A plurality of pixels should be continuously sensed for performing external compensation.
For example, when red pixels, white pixels, green pixels, and blue pixels are provided on one horizontal line n, the related art organic light emitting display apparatus first senses and stores threshold voltages or mobility of the red pixels as illustrated in portion (a) of FIG. 1, subsequently senses and stores threshold voltages or mobility of the white pixels as illustrated in portion (b) of FIG. 1, subsequently senses and stores threshold voltages or mobility of the green pixels as illustrated in portion (c) of FIG. 1, and finally senses and stores threshold voltages or mobility of the blue pixels as illustrated in portion (d) of FIG. 1. Subsequently, related art organic light emitting display apparatus repeats the above-described operation on a plurality of pixels which are provided on a next horizontal line.
However, as a size of a panel is enlarged and the image quality of the panel is far more sharpened, a period which is required for sensing characteristics (threshold voltages or mobility) of the pixels is progressively increasing.
For example, 2,160 horizontal lines are provided in a panel applied to an ultra-high definition (UHD) display apparatus, and when the panel is configured with red (R), green (G), blue (B), and white (W) pixels, 15,360 (=3840×4) pixels are provided on one horizontal line.
In this case, sensing is performed 8,640 (=2160 lines×4) times for sensing all pixels provided in a whole panel by using a method illustrated in FIG. 1.
Therefore, in the panel, a long period is required for sensing all the pixels.
Generally, the sensing operation is performed during a blank time between frames or when a display apparatus is turned off.
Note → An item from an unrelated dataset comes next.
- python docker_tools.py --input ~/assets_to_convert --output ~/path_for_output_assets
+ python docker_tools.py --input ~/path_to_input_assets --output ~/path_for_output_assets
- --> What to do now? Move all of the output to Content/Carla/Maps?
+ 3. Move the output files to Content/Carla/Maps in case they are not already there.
Therefore, when the sensing period becomes longer, it is difficult to sense all pixels during the blank time. Also, even when the display apparatus is turned off, it is difficult to normally sense all the pixels. When the blank time becomes longer, a period where an image is displayed becomes shorter, causing the degradation in image quality. For this reason, it is difficult to increase the blank time depending on the sensing period.
FIG. 2 is an exemplary diagram for describing a method of calculating a sensing value of a pixel, where sensing is not performed, by using an mean value in an organic light emitting display apparatus.
As described above, as a size of a panel is enlarged and the image quality of the panel is far more sharpened, a sensing period for sensing characteristics of all pixels increases. For this reason, it is difficult to sense the characteristics of all the pixels during a limited period.
To solve such a problem, a method of calculating a sensing value illustrated in FIG. 2 has been proposed.
For example, as illustrated in FIG. 2, sensing is substantially performed for four pixels, and sensing values are collected. Sensing is not performed for one pixel (hereinafter simply referred to as a non-sensing pixel) surrounded by the four pixels (hereinafter simply referred to as sensing pixels). In this case, a sensing value of the non-sensing pixel is calculated based on an mean value of the sensing pixels.
However, as illustrated in FIG. 2, when at least one of the sensing pixels is a defective pixel, the sensing value of the non-sensing pixel is large in error.
For example, in a case where a sensing value of 500±100 is a sensing value of a normal pixel and a sensing value of a defective pixel which is not normally driven is 0, although the non-sensing pixel in the middle of the sensing pixels is a normal pixel, when a related art method of calculating a sensing value by using an mean value is applied, a sensing value of the non-sensing pixel is calculated as 383.
Therefore, although an actual compensation value is within a range of 500±100, the non-sensing pixel is compensated for by an abnormal external compensation value, and for this reason, the non-sensing pixel is abnormally driven.